Его зубы такие белые, что ослепляют меня. Что он хочет этим сказать? Перейдем сразу к делу. Я настолько нетерпелив, что могу сломать подлокотники кресла.

…дизайнер освещения…

Я киваю и бормочу свое согласие. Я очень близко к тому, чтобы использовать свой голос перед преподавателем. Да, да, да. Я сделаю это. На моем лице уже появляется намек на улыбку, и я продолжаю смотреть на движение его губ.

…из Нью-Йорка, и я хочу, чтобы он…

Хмурю лоб. Что-то не сходится. Я понимаю, что пропустил все то, что он говорил. Кажется, доктор Твейт замечает мое недопонимание, потому что останавливается и спрашивает, успеваю ли я. Качаю головой, расстроенный внезапным перерывом в общении.
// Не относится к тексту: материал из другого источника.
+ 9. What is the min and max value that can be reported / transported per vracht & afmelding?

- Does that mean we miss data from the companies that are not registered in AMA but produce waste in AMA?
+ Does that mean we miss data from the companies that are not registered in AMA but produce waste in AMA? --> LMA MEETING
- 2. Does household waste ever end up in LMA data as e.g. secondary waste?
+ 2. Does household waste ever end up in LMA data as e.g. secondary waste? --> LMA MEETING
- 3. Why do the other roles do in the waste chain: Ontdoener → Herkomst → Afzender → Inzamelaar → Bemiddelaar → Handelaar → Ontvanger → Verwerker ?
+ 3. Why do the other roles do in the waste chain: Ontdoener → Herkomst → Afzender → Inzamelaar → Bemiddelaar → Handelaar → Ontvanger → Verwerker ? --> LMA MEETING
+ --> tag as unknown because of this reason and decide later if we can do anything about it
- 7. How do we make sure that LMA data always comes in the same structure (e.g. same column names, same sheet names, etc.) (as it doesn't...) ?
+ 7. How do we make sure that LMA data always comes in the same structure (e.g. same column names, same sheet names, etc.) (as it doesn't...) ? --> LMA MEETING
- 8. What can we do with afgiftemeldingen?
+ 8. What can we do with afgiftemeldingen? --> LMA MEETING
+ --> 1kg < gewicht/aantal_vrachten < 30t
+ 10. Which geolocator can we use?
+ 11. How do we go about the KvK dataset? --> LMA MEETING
Погодите минутку. Он только что сказал мне что-то про дизайнера освещения из Нью-Йорка?

В течение минуты он печатает на компьютере, затем поворачивает монитор ко мне. Вижу снимок красивого придурка с ямочками тридцати с чем-то лет. Его зовут Келлен Майкл Райт. Профессиональный дизайнер освещения из Нью-Йорка.
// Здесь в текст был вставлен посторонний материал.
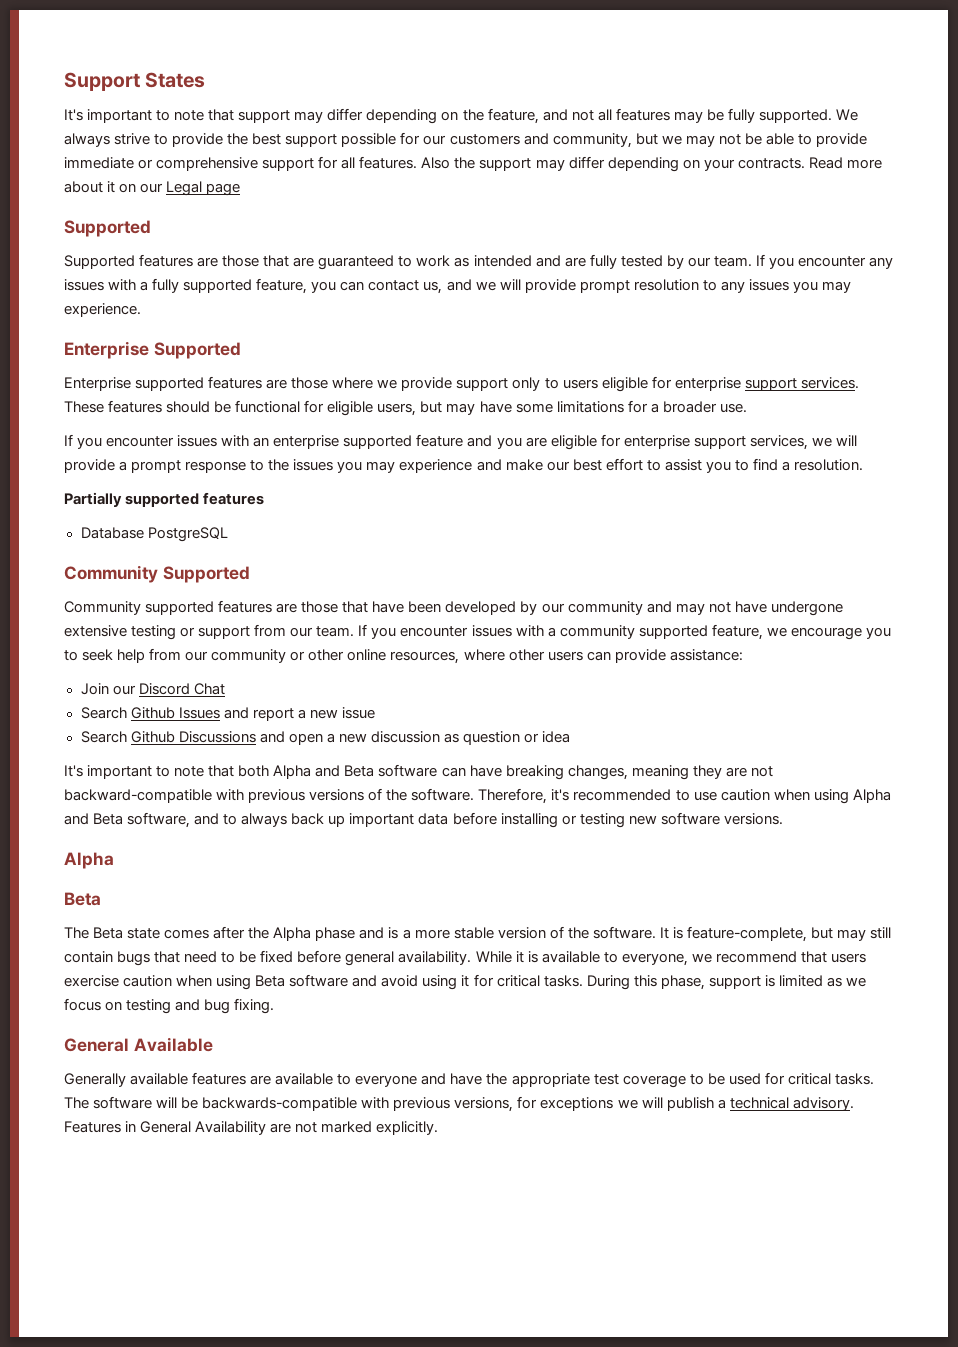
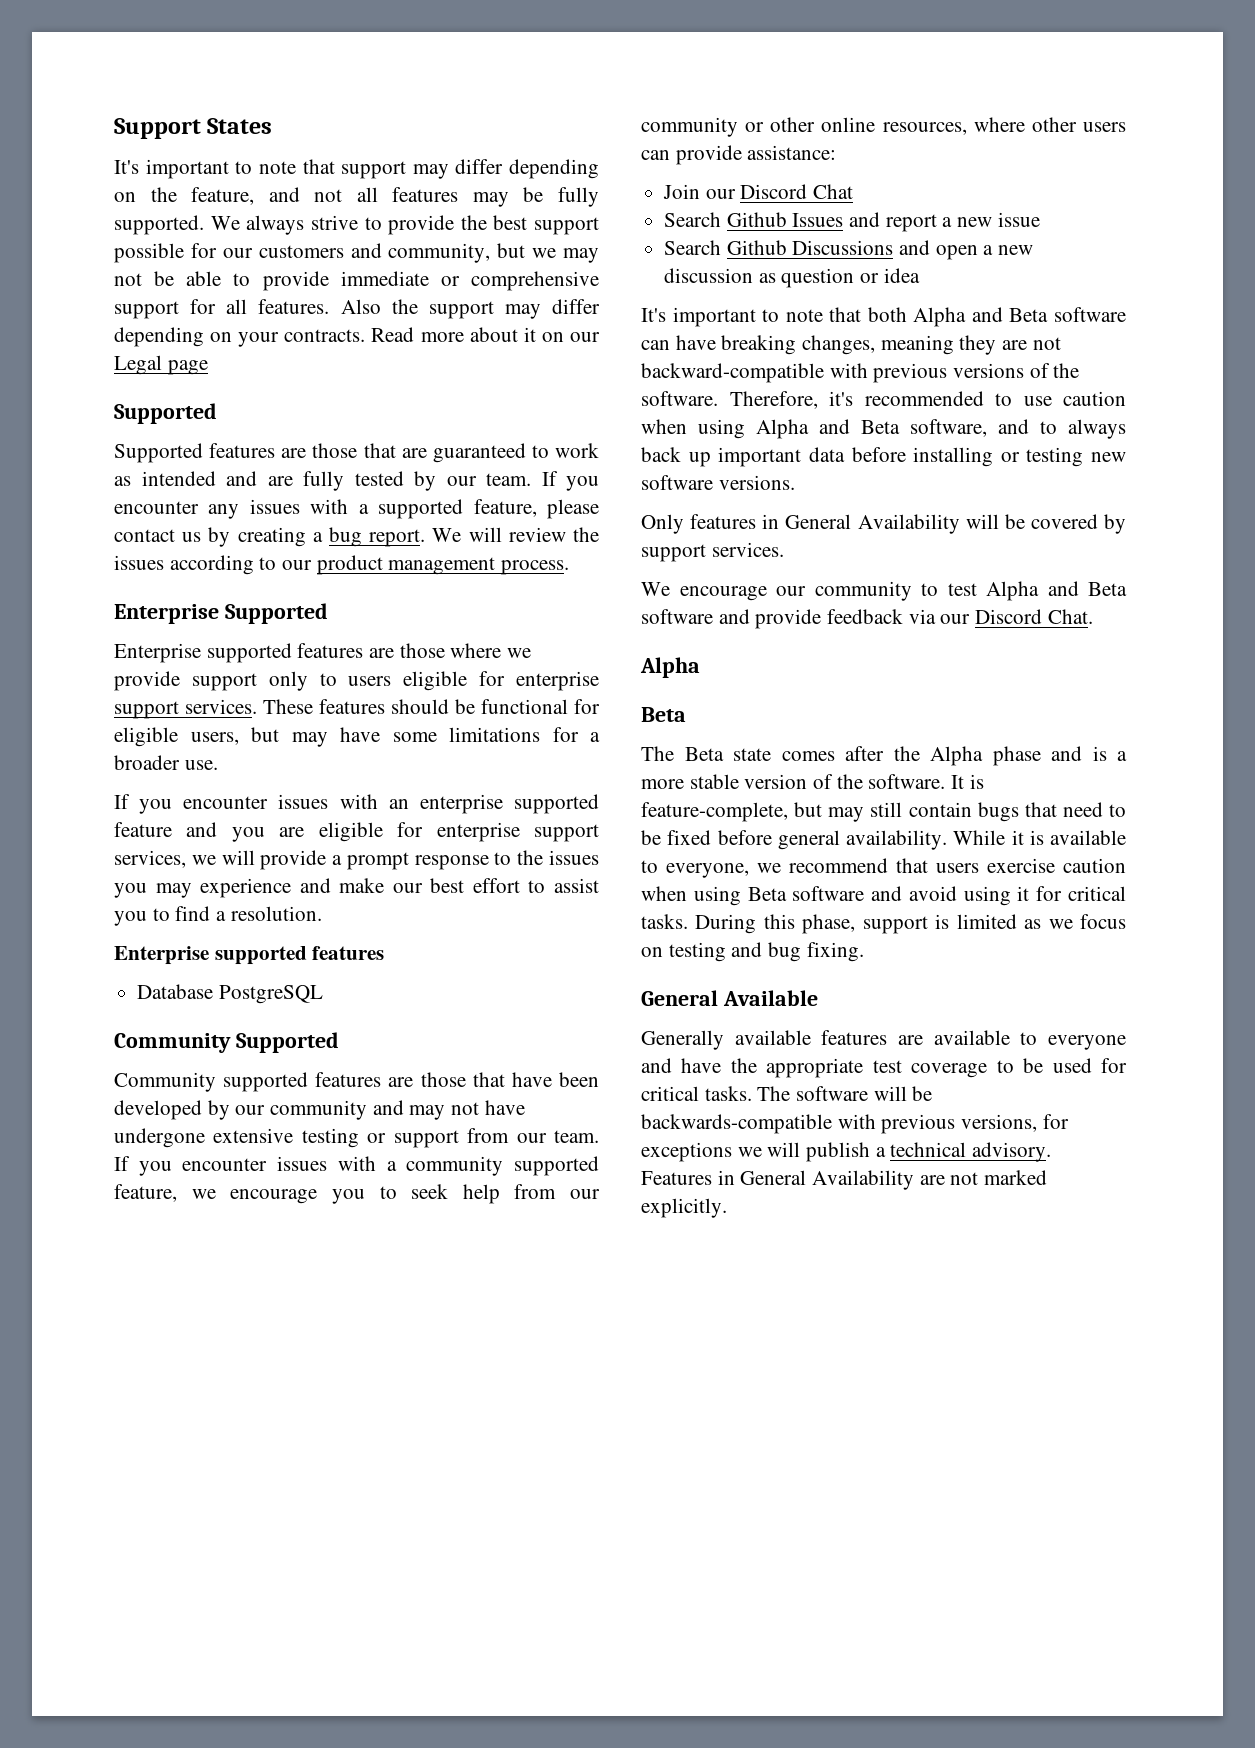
- If you encounter any issues with a fully supported feature, you can contact us, and we will provide prompt resolution to any issues you may experience.
+ If you encounter any issues with a supported feature, please contact us by creating a bug report. We will review the issues according to our product management process.
  If you encounter issues with an enterprise supported feature and you are eligible for enterprise support services, we will provide a prompt response to the issues you may experience and make our best effort to assist you to find a resolution.
- Partially supported features
+ Enterprise supported features
+ Only features in General Availability will be covered by support services.
+ We encourage our community to test Alpha and Beta software and provide feedback via our Discord Chat.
Никогда не слышал об этом придурке.

Неотрывно слежу за губами дока, когда он продолжает:

…может принести театральному факультету хорошую рекламу…

Мое сердце замирает.

…поскольку ты знаешь факультет лучше, чем большинство, и можешь все показать ему…

Кровь приливает к щекам и в каждый палец.

…и сделать его переход сюда таким комфортным, насколько это возможно...

Комфортным, насколько это возможно. Его переход сюда.

Собираю вместе всё, что он хотел сказать. Уверен, что на моем лице отражается весь беспорядок, что творится внутри. Не то чтобы доктора Твейта вообще заботит это, поскольку он известен тем, что избегает конфронтации и притворяется, что не происходит ничего плохого. Глотаю эту горькую пилюлю, которую он засунул мне в рот, и киваю.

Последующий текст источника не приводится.